■ **WHAT YOU WILL DO**: Go through the data below and return each line where the string "center" appears.

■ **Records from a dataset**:
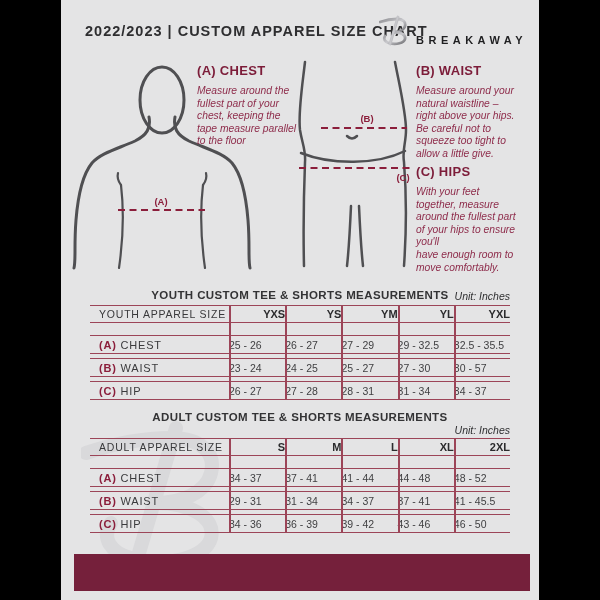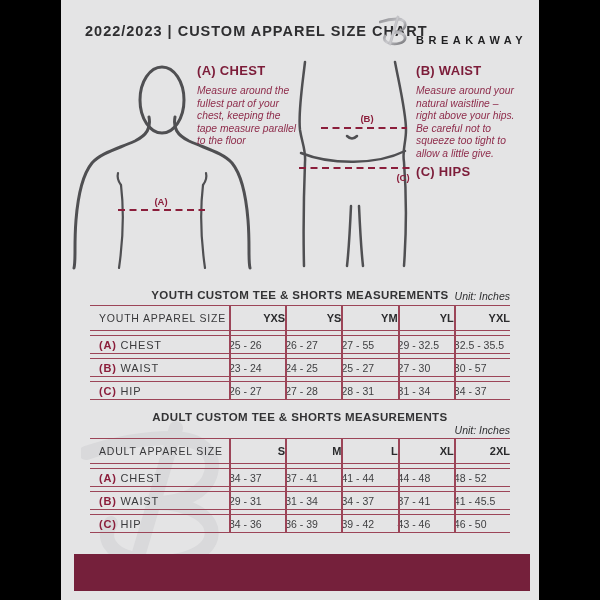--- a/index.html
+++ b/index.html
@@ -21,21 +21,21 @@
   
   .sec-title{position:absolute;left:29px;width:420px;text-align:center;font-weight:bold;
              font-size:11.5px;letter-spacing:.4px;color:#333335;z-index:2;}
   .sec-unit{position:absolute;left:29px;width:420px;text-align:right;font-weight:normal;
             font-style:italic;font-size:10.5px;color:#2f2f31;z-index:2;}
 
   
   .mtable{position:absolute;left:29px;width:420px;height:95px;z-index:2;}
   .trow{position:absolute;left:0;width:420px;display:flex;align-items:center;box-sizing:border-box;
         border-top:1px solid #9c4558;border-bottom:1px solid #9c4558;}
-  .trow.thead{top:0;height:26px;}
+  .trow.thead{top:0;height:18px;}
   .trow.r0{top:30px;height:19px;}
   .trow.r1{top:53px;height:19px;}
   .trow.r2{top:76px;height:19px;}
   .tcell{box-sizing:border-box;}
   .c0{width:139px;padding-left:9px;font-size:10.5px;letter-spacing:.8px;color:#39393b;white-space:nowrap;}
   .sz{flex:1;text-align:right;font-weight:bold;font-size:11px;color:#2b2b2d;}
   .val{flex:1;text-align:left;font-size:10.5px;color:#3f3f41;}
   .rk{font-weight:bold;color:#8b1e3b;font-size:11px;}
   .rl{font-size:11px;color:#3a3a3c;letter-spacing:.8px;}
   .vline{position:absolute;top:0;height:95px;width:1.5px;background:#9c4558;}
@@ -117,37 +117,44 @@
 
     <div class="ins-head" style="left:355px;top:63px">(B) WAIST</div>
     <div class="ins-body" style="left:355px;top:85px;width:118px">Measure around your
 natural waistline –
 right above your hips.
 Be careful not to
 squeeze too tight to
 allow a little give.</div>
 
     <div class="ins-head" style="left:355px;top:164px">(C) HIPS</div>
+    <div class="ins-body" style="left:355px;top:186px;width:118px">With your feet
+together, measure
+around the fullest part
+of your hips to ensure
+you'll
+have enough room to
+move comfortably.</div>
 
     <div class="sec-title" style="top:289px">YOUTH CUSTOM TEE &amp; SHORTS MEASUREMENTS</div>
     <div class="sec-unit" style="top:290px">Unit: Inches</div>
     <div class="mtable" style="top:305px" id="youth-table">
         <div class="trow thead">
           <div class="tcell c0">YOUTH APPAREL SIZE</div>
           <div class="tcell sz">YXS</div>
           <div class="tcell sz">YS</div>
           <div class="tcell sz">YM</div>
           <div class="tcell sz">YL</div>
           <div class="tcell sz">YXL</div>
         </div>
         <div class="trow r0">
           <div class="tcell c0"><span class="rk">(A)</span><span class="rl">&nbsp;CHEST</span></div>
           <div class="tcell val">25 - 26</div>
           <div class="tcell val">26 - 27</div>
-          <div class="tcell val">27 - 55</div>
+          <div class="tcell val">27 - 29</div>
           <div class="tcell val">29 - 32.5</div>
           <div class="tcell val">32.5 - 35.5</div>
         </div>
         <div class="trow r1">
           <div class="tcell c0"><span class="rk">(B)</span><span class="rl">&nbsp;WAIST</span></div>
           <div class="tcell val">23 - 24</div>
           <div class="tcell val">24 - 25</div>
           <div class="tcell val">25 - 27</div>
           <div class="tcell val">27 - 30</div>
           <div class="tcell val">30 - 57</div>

■ **WRITTEN SOLUTION**:
   .sec-title{position:absolute;left:29px;width:420px;text-align:center;font-weight:bold;
   .trow{position:absolute;left:0;width:420px;display:flex;align-items:center;box-sizing:border-box;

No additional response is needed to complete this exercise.